Mr. Epley said his village does have one plow equipped with steel blades, but said he only learned this week that that plow is “broken down.” He said the village primarily uses the rubber blades because they are supposedly less destructive to the streets and less destructive to the plowing vehicles themselves.
The mayor said he plans to meet with John Brostowski, superintendent of the village’s Highway Department, which is responsible for snow and ice removal; Gary Goleski, superintendent for the village’s Department of Public Works; and Village Administrator Stephen Funsch and Village Attorney Richard DePetris to discuss what went wrong and what can be done going forward.

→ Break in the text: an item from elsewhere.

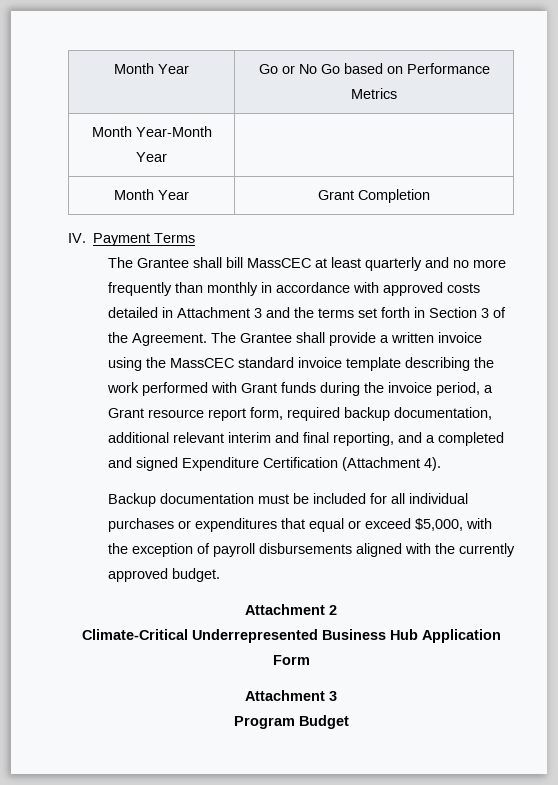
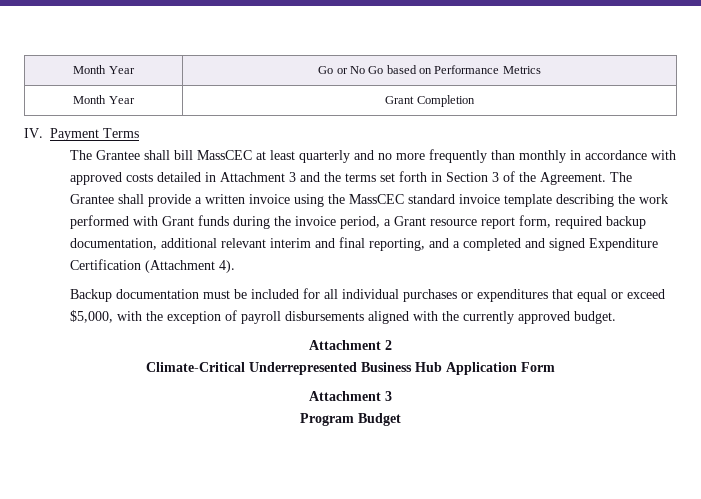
- Month Year-Month Year |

Mr. Brostowski said the sequence of heavy snow, followed by a pause, followed by heavy rain, sleet and more snow, and plunging temperatures early last Wednesday morning—coupled with the use of rubber, not steel blades, on the plows—were the cause of the still-lumpy roads.
He said traffic and speed limits were another factor: “Traffic was out, and it’s impossible to plow these main drags. Hill Street’s a killer. The speed limit’s 25 mph. How do we blast through this ice if we gotta go 20 mph and worry about rush-hour traffic?”
“We’ve been behind the 8-ball all day and it’s thawing out pretty good,” he said during a brief respite Thursday afternoon after having been up since 4:30 a.m. He also noted that motorists on the main streets make the work more difficult: “If people aren’t going to let us do our job, they’re their own worst enemy.”
Village employees from the highway, parks and building maintenance departments teamed up for storm cleanup, village officials said.
Mr. Epley noted that the village decided not to hire private contractors. The village usually uses its own employees for snow removal but has hired contractors in the past to supplement their effort. A pre-Christmas storm in 2009 cost the village approximately $70,000 in one day, he said. Village records include a list of nine contractors who were hired for that storm.
Village officials this week could not provide a specific figure for this year’s snow budget, though $600,000 has been budgeted for contractual services for the highway and beaches, a broader category that includes some snow removal, though not equipment and supplies.
Bob Schepps of the Southampton Chamber of Commerce said he thought Southampton did a “pretty good job” but added, “Snow is a four-letter word for business.”